Nous reprenons la route, toujours sous la pluie, pour rejoindre à quelques kilomètres de là notre auberge de jeunesse à Laugarvatn, près du lac du même nom. Hormis la piscine municipale ou le centre de baignade en eau chaude, voisins, il n'y a rien à faire ni à voir dans ce village. Une tentative de promenade aux alentours avorte, faute de trouver un sentier intéressant et du fait de la pluie qui tombe encore et toujours.
De retour à l'auberge de jeunesse, Nathalie chausse ses baskets et va faire quelques tours sur la piste d'athlétisme voisine pendant que je rédige ces quelques mots.
Lundi 14 juillet 201
Dois-je oser le dire ? À notre réveil, le temps est toujours aussi maussade, humide, avec des nuages gris très bas, si bien que l'ascension du Bjarnarfell est annulée. Nous partons directement pour Geysir, ses sources d'eau chaude et ses geysers (dont le nom provient de ce site). Nous y arrivons avant la masse des touristes, et avons le temps de voir le geyser cracher trois fois ses eaux bouillantes à plusieurs mètres de hauteur. Geysir
Geysir
Difficile de prendre des photos avec la pluie qui tombe, mais cela vaut vraiment le détour et nous aurions aimé passer un peu de temps pour profiter des lieux. Malheureusement, nous ne nous y attardons guère, Samuel souhaitant être à Gullfoss avant les bus.
Le site est impressionnant. Des masses d'eau de la rivière Hvítá se jettent dans un fracas de deux chutes successives. Des embruns s'élèvent en nuages des flots en furie. Le sentier descendant au bord de la cascade est, par endroits, rendu glissant par la pluie, mais s'approcher de cette puissance de la nature est un grand moment.

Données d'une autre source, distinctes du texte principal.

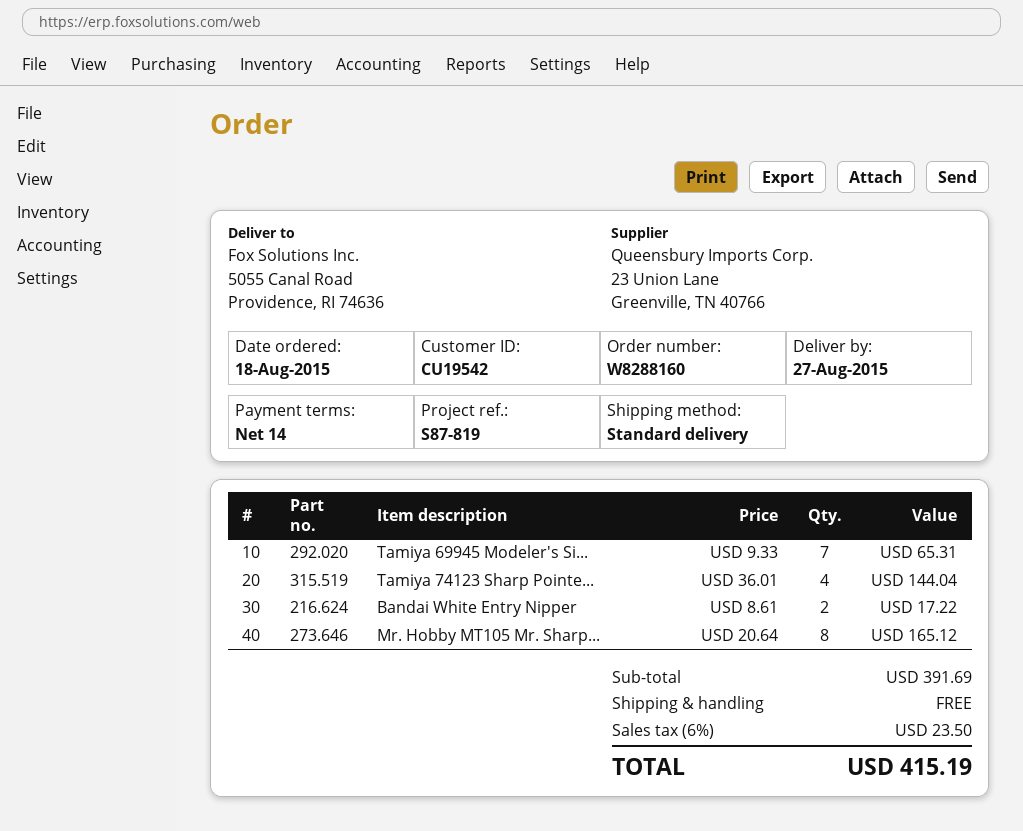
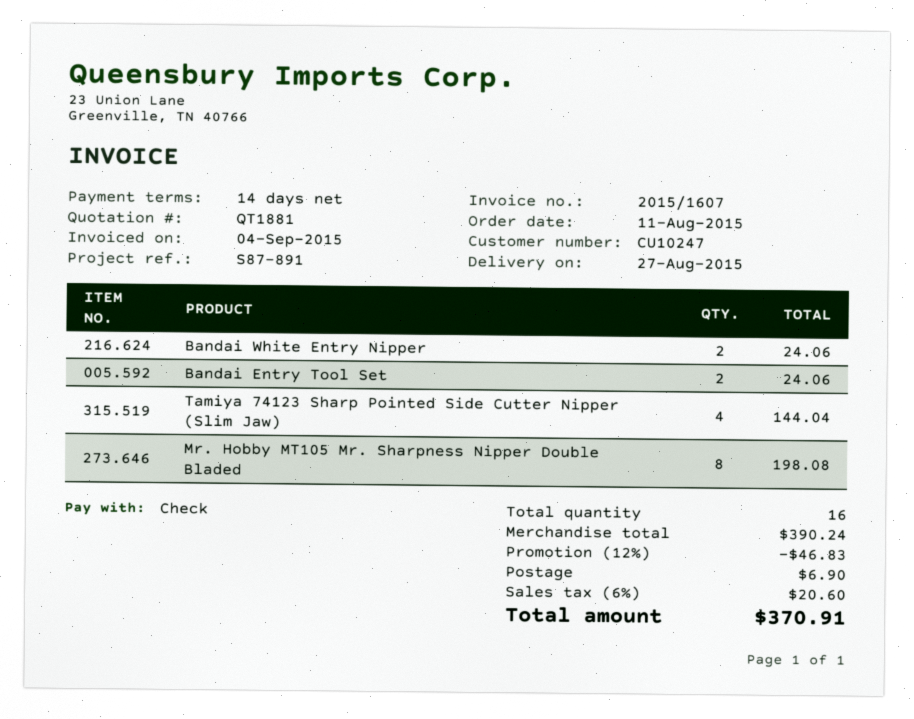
order date: 2015-08-18 -> 2015-08-11
customer number: CU19542 -> CU10247
reference: S87-819 -> S87-891
Tamiya 69945 Modeler's Si...: 7 for 65.31 -> none
Bandai White Entry Nipper: 2 for 17.22 -> 2 for 24.06
Mr. Hobby MT105 Mr. Sharp...: 8 for 165.12 -> 8 for 198.08
Bandai Entry Tool Set: none -> 2 for 24.06
subtotal: 391.69 -> 390.24
discount: none -> 12% = 46.83
shipping: 0.00 -> 6.90
tax: 6% = 23.50 -> 6% = 20.60
total: 415.19 -> 370.91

Nous reprenons la route pour faire une halte à des gorges volcaniques où la rivière Hvítá, assagie, laisse couler ses eaux laiteuses autour de blocs de lave sombre. Plus loin, nous faisons une nouvelle pause pour voir une cascade bien moins impressionnante que Gullfoss. Une échelle à poisson permet à quelques saumons de remonter le courant. La pêche au saumon est très prisée en Islande et les droits de pêche dans les rivières privées sont parfois très élevés.
Après Laugaras, Valdi stationne notre mini-bus pour que nous puissions enfin aller marcher. Nous entreprenons l'ascension du Vordufell, un volcan en forme de table. Ce type de volcan s'est développé sous une importante calotte glaciaire et le poids de la glace a compressé la lave et le cratère, conférant à la montagne cette forme bien particulière. Geysir
Geysir
Nous parvenons sur un plateau au sommet après environ une heure et demie de montée facile, hors sentier, et près de 350 mètres de dénivelé. De là-haut, la vue s'étend à 360° sur la vaste plaine creusée par les anciens glaciers au pied du massif. Si des rayons de soleil percent par moment, des nuages de pluie semblent nous chercher, tournant tout autour de nous. Nous pique-niquons là-haut et les gouttes commencent à nous tomber dessus un quart d'heure avant de rejoindre notre véhicule.
Nous reprenons la route en direction de Sellfoss. Il pleut fort, la luminosité est moindre qu'en pleine nuit à cette époque de l'année ! Après une pause ravitaillement dans ce gros bourg de quatre mille habitants, nous faisons demi-tour, reprenant la direction du nord-est. Le paysage se fait plus accidenté, toujours aussi vert, puis la route s'élève, abordant les Hautes Terres d'Islande. Les roches émergent de la terre d'un noir profond, prenant rapidement le dessus sur la végétation.
Nous faisons une pause photo à Hjálparfoss, deux cascades se jetant dans un bassin d'orgues basaltiques. L'endroit est sympa, la lumière pour les photos beaucoup moins, surtout que les gouttes de pluie s'écrasent sur le filtre de mon objectif...
Quelque temps plus tard, nous gagnons notre refuge à Holaskogur. La météo est toujours aussi maussade, les nuages gris nous masquent totalement la vue sur le volcan Hekla. Ce n'est qu'après le repas, à l'occasion d'une éclaircie vers les 22 heures, que nous apercevons le cône du volcan, notre objectif de demain.